Which lines of the records below contain the word "bline"? Show each one.

────────────────

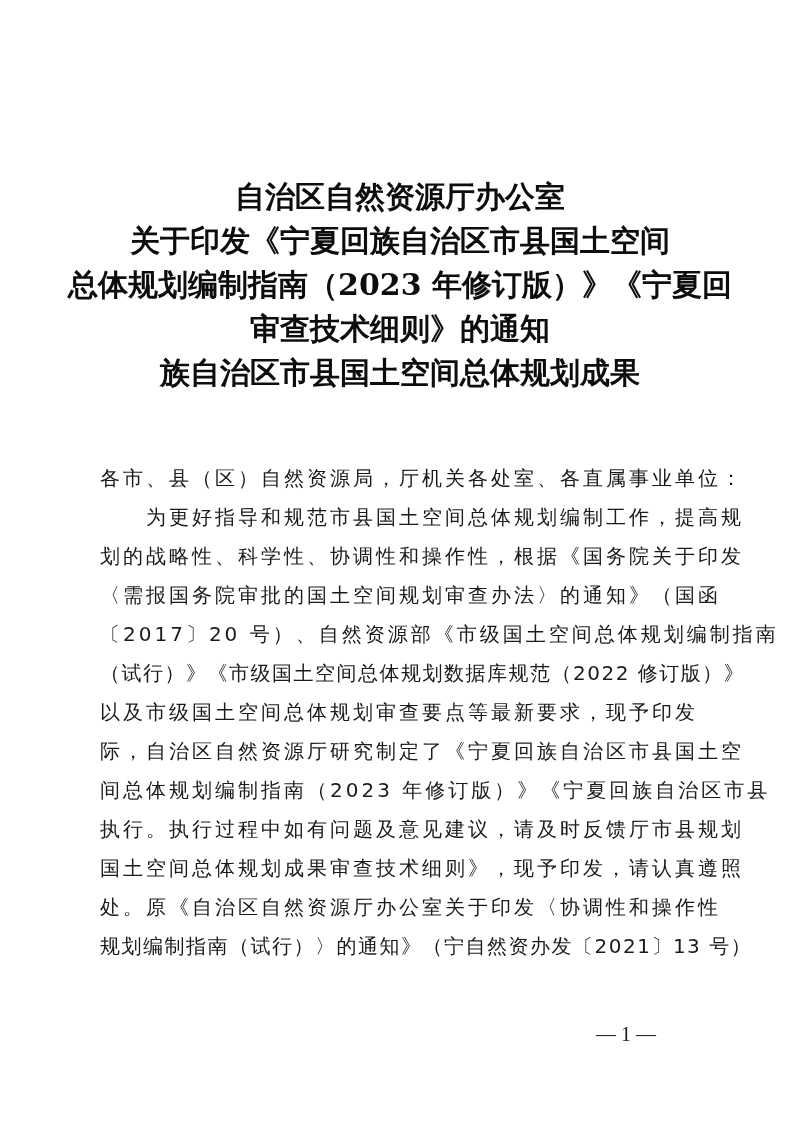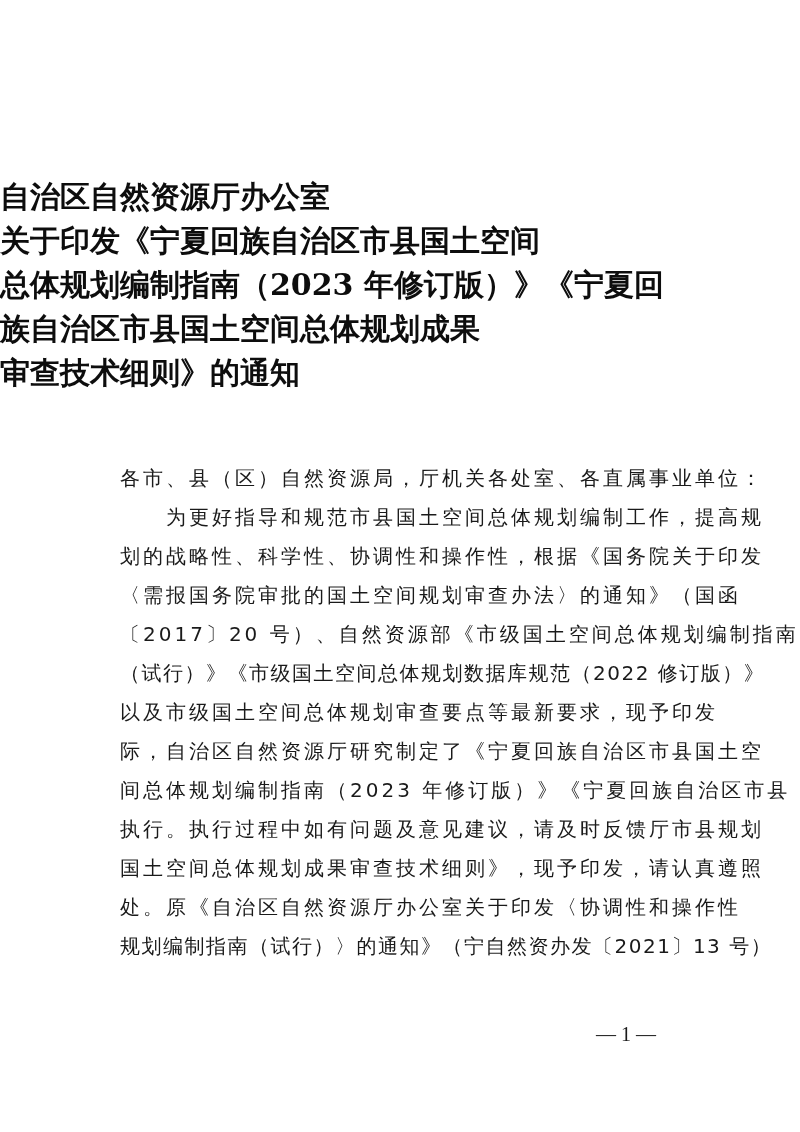--- a/index.html
+++ b/index.html
@@ -19,33 +19,34 @@
     left: 0; top: 0;
     width: 800px;
     height: 1132px;
     background: #ffffff;
   }
   .title {
     position: absolute;
     left: 0;
     top: 175px;
     width: 800px;
+    text-align: center;
     font-family: "DejaVu Serif", "Liberation Serif", serif;
     font-weight: bold;
     font-size: 30px;
     line-height: 44px;
     color: #0d0d0d;
   }
   .title .tline {
     display: block;
     white-space: nowrap;
   }
   .body-text {
     position: absolute;
-    left: 120px;
+    left: 100px;
     top: 459px;
     width: 600px;
     font-family: "DejaVu Sans", "Liberation Sans", sans-serif;
     font-size: 20px;
     line-height: 39px;
     color: #1a1a1a;
   }
   .body-text .bline {
     display: block;
     white-space: nowrap;
@@ -71,22 +72,22 @@
 </style>
 </head>
 <body>
 
 <div class="page">
 
   <div class="title">
     <span class="tline">自治区自然资源厅办公室</span>
     <span class="tline">关于印发《宁夏回族自治区市县国土空间</span>
     <span class="tline">总体规划编制指南（2023 年修订版）》《宁夏回</span>
+    <span class="tline">审查技术细则》的通知</span>
     <span class="tline">族自治区市县国土空间总体规划成果</span>
-    <span class="tline">审查技术细则》的通知</span>
   </div>
 
   <div class="body-text">
     <span class="bline tight">各市、县（区）自然资源局，厅机关各处室、各直属事业单位：</span>
     <span class="bline tight">　　为更好指导和规范市县国土空间总体规划编制工作，提高规</span>
     <span class="bline tight">划的战略性、科学性、协调性和操作性，根据《国务院关于印发</span>
     <span class="bline tight">〈需报国务院审批的国土空间规划审查办法〉的通知》（国函</span>
     <span class="bline tight">〔2017〕20 号）、自然资源部《市级国土空间总体规划编制指南</span>
     <span class="bline tighter">（试行）》《市级国土空间总体规划数据库规范（2022 修订版）》</span>
     <span class="bline tight">以及市级国土空间总体规划审查要点等最新要求，现予印发</span>

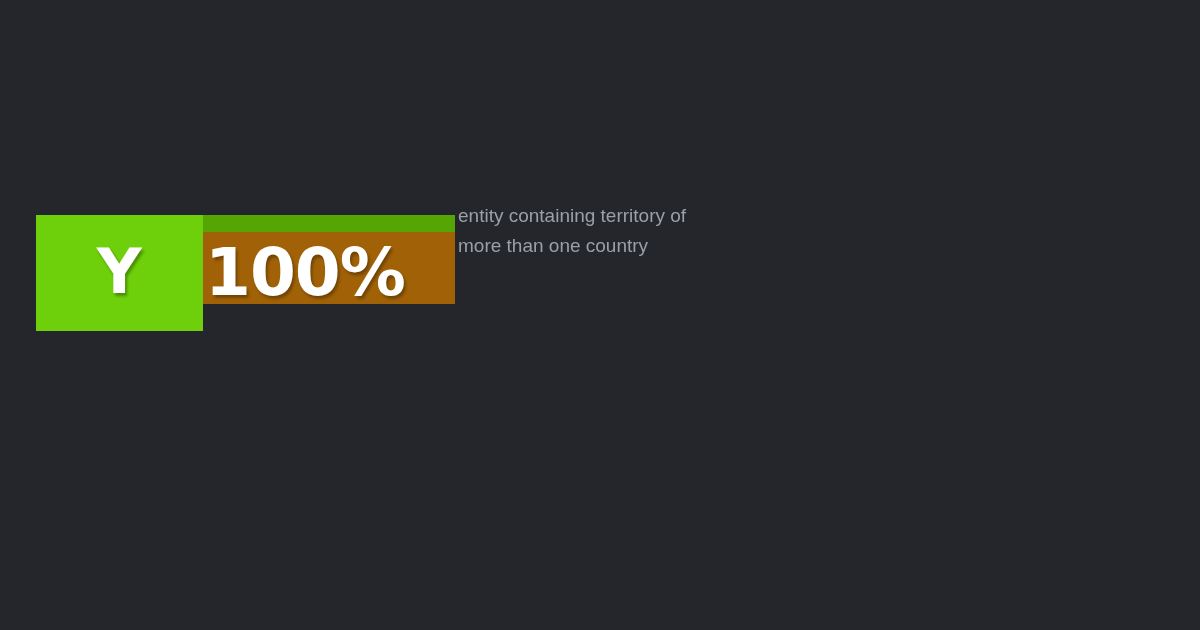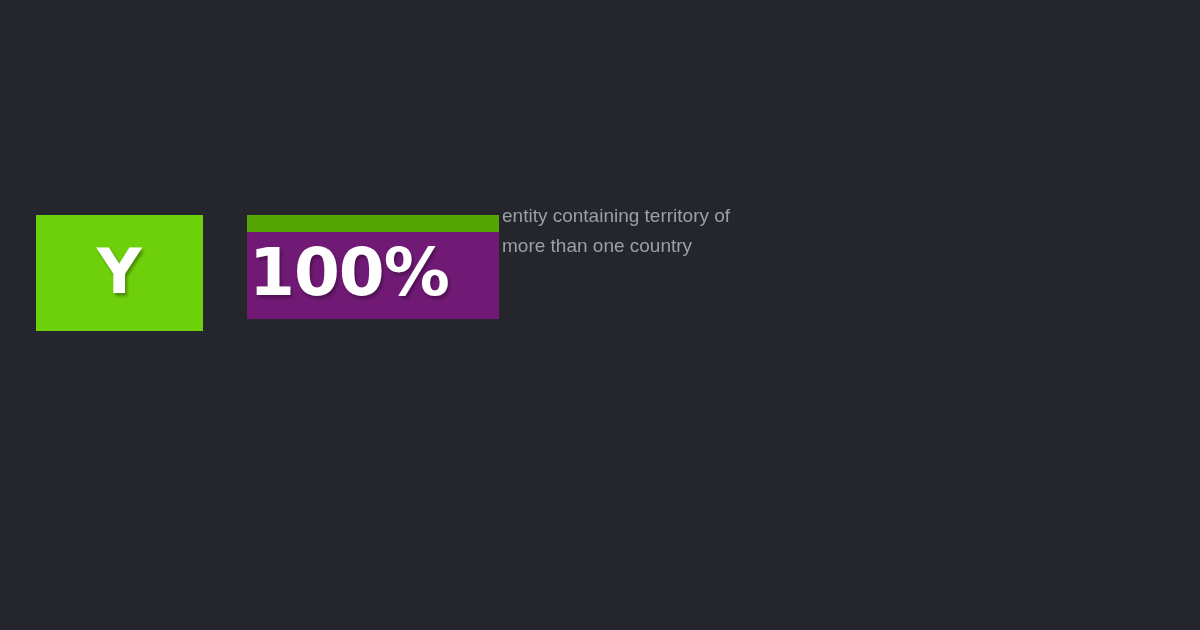--- a/index.html
+++ b/index.html
@@ -63,25 +63,24 @@
     font-size: 62px;
     font-weight: 700;
     line-height: 1;
     letter-spacing: 0.5px;
     text-shadow: 2px 3px 3px rgba(0,0,0,0.33);
     transform: translateY(-1px);
   }
   .stat-meter {
     position: relative;
     width: 252px;
-    height: 104px;
-    background: #701a75;
+    height: 89px;
+    background: #a16207;
     flex: 0 0 auto;
     overflow: hidden;
-    margin-left: 44px;
   }
   .stat-meter-fill {
     position: absolute;
     left: 0;
     top: 0;
     height: 17px;
     background: #55a505;
   }
   .stat-meter-value {
     position: absolute;
@@ -99,21 +98,21 @@
     font-size: 66px;
     font-weight: 700;
     line-height: 1;
     letter-spacing: -1px;
     text-shadow: 2px 3px 3px rgba(0,0,0,0.30);
   }
 
   
   .description {
     position: absolute;
-    left: 502px;
+    left: 458px;
     top: 201px;
     width: 290px;
     margin: 0;
     color: #9aa0a6;
     font-family: "Liberation Sans", "DejaVu Sans", sans-serif;
     font-size: 19px;
     font-weight: 400;
     line-height: 30px;
     white-space: pre-line;
   }

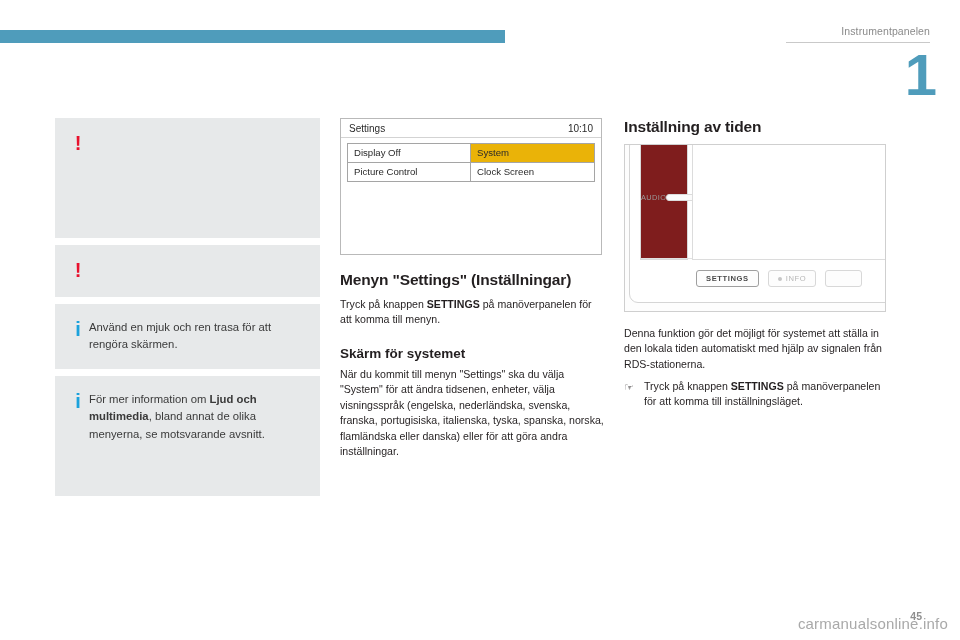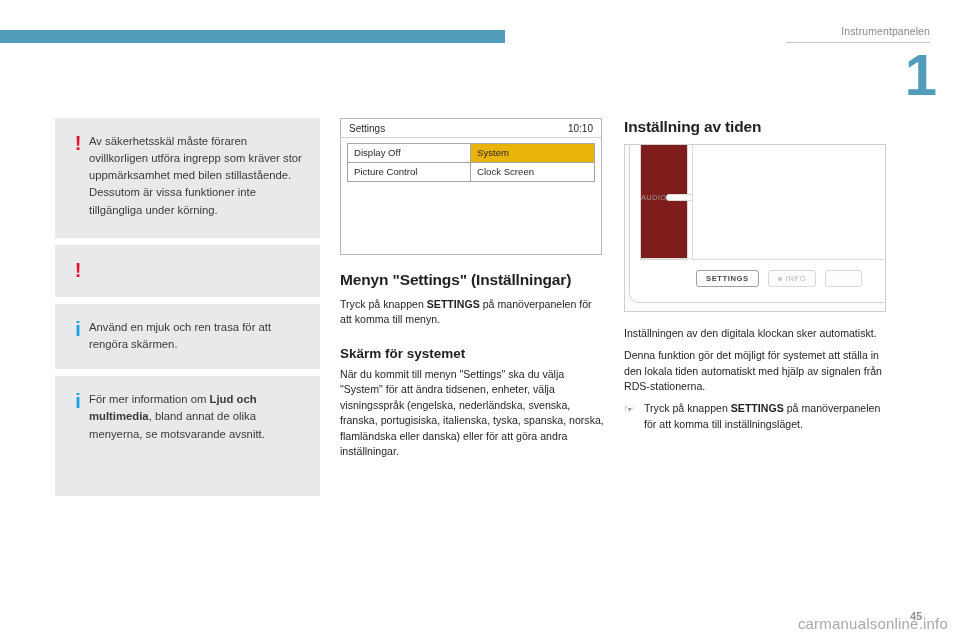--- a/index.html
+++ b/index.html
@@ -321,24 +321,20 @@
 
 <div class="top-rule"></div>
 <div class="chapter-label">Instrumentpanelen</div>
 <div class="chapter-rule"></div>
 <div class="chapter-number">1</div>
 
 <div class="col col-left">
 
   <div class="callout callout-tall">
     <div class="glyph warn">!</div>
-    <div class="body">
-      <p style="white-space: pre-line;">Av säkerhetsskäl måste föraren ovillkorligen utföra ingrepp som kräver stor uppmärksamhet med bilen stillastående.
-Dessutom är vissa funktioner inte tillgängliga under körning.</p>
-    </div>
   </div>
 
   <div class="callout">
     <div class="glyph warn">!</div>
   </div>
 
   <div class="callout">
     <div class="glyph info">i</div>
     <div class="body">
       <p>Använd en mjuk och ren trasa för att rengöra skärmen.</p>
@@ -405,21 +401,20 @@
       </div>
       <div class="panel-display"></div>
       <div class="panel-bottom">
         <div class="hwbtn">SETTINGS</div>
         <div class="hwbtn light"><span class="dot"></span><span>INFO</span></div>
         <div class="hwbtn light cut">&nbsp;</div>
       </div>
     </div>
   </div>
 
-  <p class="body-text">Inställningen av den digitala klockan sker automatiskt.</p>
   <p class="body-text">Denna funktion gör det möjligt för systemet att ställa in den lokala tiden automatiskt med hjälp av signalen från RDS-stationerna.</p>
 
   <div class="hand-item">
     <div class="hand">☞</div>
     <div class="hand-text"><span>Tryck på knappen </span><span class="bold">SETTINGS</span><span> på manöverpanelen för att komma till inställningsläget.</span></div>
   </div>
 
 </div>
 
 <div class="watermark">carmanualsonline.info</div>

────────────────

Solution for this task:
   .body-text .bline {
     <span class="bline tight">各市、县（区）自然资源局，厅机关各处室、各直属事业单位：</span>
     <span class="bline tight">　　为更好指导和规范市县国土空间总体规划编制工作，提高规</span>
     <span class="bline tight">划的战略性、科学性、协调性和操作性，根据《国务院关于印发</span>
     <span class="bline tight">〈需报国务院审批的国土空间规划审查办法〉的通知》（国函</span>
     <span class="bline tight">〔2017〕20 号）、自然资源部《市级国土空间总体规划编制指南</span>
     <span class="bline tighter">（试行）》《市级国土空间总体规划数据库规范（2022 修订版）》</span>
     <span class="bline tight">以及市级国土空间总体规划审查要点等最新要求，现予印发</span>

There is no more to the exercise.